LCD_Write_Cmd(0x30);                                             // 4 datas bits > Initialization of LCD with nibble method (4 datas bits).
LCD_Write_Cmd(0x02);                                             // 4 datas bits > Initialization of LCD with nibble method (4 datas bits).
LCD_Write_Cmd(0x28);                                             // 4 datas bits > 2 lines display, 5 × 8 dot character font.
LCD_Write_Cmd(0x0C);                                             // 4 datas bits > Display ON. Cursor OFF.
LCD_Write_Cmd(0x06);                                             // 4 datas bits > Auto increment cursor.
LCD_Write_Cmd(0x01);                                             // 4 datas bits > Clear display.
Delay_ms(1);                                                     // Ajustable ...
}

/******************************************************************************/

// Main program :

void main()
{
ANSEL = 0;                                                // Configure AN pins as digital I/O.
ANSELH = 0;
C1ON_bit = 0;                                             // Disable Comparator 1.
C2ON_bit = 0;                                             // Disable Comparator 2.

PORTB = 0;
TRISB = 0;
PORTC = 0;
TRISC = 0;

// Essai 16.2 : DEBUGGING ...

Lcd_Init_v4();                                            // Initialize LCD.
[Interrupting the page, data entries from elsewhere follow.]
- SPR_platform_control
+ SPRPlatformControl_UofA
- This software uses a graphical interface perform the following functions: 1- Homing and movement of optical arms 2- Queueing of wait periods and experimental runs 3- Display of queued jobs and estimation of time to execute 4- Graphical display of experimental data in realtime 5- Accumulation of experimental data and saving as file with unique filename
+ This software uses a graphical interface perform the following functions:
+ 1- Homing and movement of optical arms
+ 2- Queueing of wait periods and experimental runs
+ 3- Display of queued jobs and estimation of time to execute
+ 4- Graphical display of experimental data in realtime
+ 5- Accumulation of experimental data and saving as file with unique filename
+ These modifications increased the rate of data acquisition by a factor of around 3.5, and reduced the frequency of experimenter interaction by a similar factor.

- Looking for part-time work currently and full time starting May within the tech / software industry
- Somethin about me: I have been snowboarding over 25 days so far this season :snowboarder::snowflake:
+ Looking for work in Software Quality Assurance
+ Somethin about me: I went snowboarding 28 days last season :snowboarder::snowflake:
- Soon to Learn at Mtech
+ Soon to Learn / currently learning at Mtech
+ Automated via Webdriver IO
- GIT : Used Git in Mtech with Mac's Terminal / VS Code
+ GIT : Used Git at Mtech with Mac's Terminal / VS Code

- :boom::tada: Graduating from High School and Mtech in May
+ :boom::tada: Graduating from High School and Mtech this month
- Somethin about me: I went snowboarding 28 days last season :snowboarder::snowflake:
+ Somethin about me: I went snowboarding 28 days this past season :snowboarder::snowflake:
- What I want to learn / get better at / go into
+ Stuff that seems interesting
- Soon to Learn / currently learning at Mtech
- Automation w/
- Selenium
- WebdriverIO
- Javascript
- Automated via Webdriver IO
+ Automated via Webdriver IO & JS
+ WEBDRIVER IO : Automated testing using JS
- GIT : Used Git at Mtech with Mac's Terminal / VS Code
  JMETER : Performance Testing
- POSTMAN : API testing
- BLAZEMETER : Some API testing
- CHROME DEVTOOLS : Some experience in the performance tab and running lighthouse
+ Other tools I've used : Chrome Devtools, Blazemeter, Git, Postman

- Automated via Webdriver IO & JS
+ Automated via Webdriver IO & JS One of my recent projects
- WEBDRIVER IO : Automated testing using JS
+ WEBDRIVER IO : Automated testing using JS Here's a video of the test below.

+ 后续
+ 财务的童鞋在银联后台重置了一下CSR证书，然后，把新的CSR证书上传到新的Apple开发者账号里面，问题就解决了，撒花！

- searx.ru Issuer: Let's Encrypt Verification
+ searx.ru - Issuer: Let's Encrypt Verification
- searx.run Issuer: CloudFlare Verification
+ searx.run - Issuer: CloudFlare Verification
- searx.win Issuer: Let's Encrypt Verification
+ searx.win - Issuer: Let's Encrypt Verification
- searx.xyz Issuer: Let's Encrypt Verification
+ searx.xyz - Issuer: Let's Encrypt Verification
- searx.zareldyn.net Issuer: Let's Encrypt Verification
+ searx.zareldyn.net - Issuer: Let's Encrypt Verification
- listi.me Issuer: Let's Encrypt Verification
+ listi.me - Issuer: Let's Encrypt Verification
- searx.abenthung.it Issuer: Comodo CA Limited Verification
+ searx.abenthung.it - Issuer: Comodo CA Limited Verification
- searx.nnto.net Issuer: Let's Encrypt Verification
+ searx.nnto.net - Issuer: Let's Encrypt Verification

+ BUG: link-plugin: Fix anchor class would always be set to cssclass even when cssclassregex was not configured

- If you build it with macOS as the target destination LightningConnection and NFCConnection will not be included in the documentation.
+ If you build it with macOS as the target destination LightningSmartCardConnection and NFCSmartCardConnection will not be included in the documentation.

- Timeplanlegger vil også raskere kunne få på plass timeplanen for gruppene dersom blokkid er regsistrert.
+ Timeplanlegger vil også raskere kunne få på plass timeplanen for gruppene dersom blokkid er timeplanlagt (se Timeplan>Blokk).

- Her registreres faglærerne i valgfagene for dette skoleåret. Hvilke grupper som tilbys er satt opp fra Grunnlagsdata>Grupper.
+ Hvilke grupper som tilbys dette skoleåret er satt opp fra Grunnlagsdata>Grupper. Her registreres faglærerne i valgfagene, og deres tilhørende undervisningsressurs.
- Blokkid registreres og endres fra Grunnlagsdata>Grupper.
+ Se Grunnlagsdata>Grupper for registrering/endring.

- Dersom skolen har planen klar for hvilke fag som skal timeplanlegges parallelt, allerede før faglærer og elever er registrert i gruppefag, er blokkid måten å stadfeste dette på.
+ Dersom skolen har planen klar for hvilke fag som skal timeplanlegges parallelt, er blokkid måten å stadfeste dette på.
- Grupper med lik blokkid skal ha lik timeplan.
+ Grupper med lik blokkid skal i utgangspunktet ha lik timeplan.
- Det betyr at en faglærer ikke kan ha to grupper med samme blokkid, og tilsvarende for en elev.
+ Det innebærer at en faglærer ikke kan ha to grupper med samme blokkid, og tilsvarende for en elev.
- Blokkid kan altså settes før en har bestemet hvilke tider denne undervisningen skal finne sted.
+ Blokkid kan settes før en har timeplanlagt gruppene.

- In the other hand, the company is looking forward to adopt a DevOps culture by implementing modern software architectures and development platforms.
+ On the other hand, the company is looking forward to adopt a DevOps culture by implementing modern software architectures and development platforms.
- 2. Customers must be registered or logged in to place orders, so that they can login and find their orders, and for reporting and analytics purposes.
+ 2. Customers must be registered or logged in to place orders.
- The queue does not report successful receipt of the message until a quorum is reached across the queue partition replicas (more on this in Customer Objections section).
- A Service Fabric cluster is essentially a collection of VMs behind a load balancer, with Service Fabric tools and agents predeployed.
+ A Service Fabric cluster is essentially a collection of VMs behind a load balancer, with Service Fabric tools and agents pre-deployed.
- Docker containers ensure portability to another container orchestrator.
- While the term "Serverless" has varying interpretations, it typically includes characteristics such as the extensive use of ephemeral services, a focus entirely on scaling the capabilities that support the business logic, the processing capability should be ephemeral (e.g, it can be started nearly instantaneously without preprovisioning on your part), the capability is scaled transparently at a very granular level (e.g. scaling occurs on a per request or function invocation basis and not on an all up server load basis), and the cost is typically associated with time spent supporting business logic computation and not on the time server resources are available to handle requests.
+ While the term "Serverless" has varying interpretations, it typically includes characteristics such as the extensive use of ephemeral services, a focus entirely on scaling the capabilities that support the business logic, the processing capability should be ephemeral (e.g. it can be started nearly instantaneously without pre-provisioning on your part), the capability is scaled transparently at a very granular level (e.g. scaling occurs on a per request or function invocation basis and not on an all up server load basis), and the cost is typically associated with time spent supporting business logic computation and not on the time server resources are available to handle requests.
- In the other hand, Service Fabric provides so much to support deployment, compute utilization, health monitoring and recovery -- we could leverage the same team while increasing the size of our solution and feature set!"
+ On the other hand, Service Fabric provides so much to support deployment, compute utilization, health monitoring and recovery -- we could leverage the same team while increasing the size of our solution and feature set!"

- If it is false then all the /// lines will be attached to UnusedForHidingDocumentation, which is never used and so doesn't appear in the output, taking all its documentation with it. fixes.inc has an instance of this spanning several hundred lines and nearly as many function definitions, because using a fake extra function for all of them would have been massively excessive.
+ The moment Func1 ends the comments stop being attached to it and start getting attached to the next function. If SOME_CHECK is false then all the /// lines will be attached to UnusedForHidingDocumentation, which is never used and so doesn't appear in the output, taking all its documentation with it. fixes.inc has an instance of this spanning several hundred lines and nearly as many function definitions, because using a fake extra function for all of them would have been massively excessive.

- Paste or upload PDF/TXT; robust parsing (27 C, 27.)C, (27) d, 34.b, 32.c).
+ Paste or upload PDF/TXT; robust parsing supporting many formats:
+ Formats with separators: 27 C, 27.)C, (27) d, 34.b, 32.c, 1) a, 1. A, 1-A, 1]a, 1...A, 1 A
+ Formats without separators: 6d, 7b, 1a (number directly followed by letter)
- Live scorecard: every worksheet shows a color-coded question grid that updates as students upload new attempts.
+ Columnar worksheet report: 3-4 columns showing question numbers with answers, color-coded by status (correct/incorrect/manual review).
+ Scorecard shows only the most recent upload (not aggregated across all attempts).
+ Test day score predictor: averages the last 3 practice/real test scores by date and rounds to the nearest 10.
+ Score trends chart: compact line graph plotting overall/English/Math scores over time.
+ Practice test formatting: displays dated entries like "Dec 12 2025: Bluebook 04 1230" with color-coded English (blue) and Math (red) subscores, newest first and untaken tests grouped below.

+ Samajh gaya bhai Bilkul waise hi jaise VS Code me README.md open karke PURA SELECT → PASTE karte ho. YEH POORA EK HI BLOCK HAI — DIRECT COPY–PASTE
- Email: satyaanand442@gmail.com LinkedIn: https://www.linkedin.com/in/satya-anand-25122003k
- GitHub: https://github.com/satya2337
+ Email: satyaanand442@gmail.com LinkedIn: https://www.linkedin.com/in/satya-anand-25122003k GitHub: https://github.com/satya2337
while(1)                                                  // Endless loop.
{
  unsigned char *pointeur_de_char;                         // Déclaration d'un pointeur (*) de char "pointeur_de_char".
  //char texte[] = "Counting ...";                         // Déclaration d'un tableau "texte" de type char et initialisé avec la chaine de caractères "Counting ..." :
                                                           // En n'indiquant aucun chiffre entre les cochets [], le compilateur ajustera automatiquement la taille du
                                                           // tableau, et allouera en mémoire RAM, le bon nombre d'éléménts, soit 13 ...
  char txt[13];
  pointeur_de_char = &texte[0];                            // pointeur_de_char pointe sur le premier élément du tableau "texte", soit texte[0].
                                                           // Autrement dit, pointeur_de_char contient l'adresse (&) de texte[0].

  //for(sec = -1000000; sec <= 1000000; sec = sec + 0.5)   // sec déclarée en float. OK.
  //for(sec = -8000000; sec <= 8000000; sec = sec + 0.5)   // sec déclarée en float. OK.
  //for(sec = -8379999; sec <= 8379999; sec = sec + 0.5)   // sec déclarée en float. OK (maxi).
  for(sec = -9000000; sec <= 9000000; sec = sec + 0.5)     // sec déclarée en float. FAIL.
     {
      portc.b2 = 1;                                        // LED yellow ON.

      strConstRamCpy(pointeur_de_char, "Counting ...");    // OK.
      LCD_CString_Position_v2(1, 0, pointeur_de_char);     // OK. Voir dans void LCD_Write_CString_v2(char *msg), le while(*(msg + k) > 0).

      float_to_ASCII_with_2_decimal_v7(sec, txt);

      LCD_CString_Position_v2(2, 0, txt);                  // Write txt in 2nd row, starting at 1st digit.
      LCD_CString_Position_v2(2, 13, "uS");                // Write "uS" in 2nd row, starting at 14th digit


      Delay_us(1);
      //Delay_ms(1000);
     }


  portc.b2 = 0;                                            // LED yellow OFF.
  portc.b3 = 1;                                            // LED green ON.
  portc.b4 = 1;                                            // BUZZER ON.
  Delay_ms(5000);
  portc.b3 = 0;                                            // LED green OFF.
  portc.b4 = 0;                                            // BUZZER OFF.
}

}
 
What compiler is is?

I'm guessing the "float" data type does not have sufficient resolution to handle that size of number to integer resolution.
Remember a float can only store a limited number of digits, with a shift either way from the decimal point.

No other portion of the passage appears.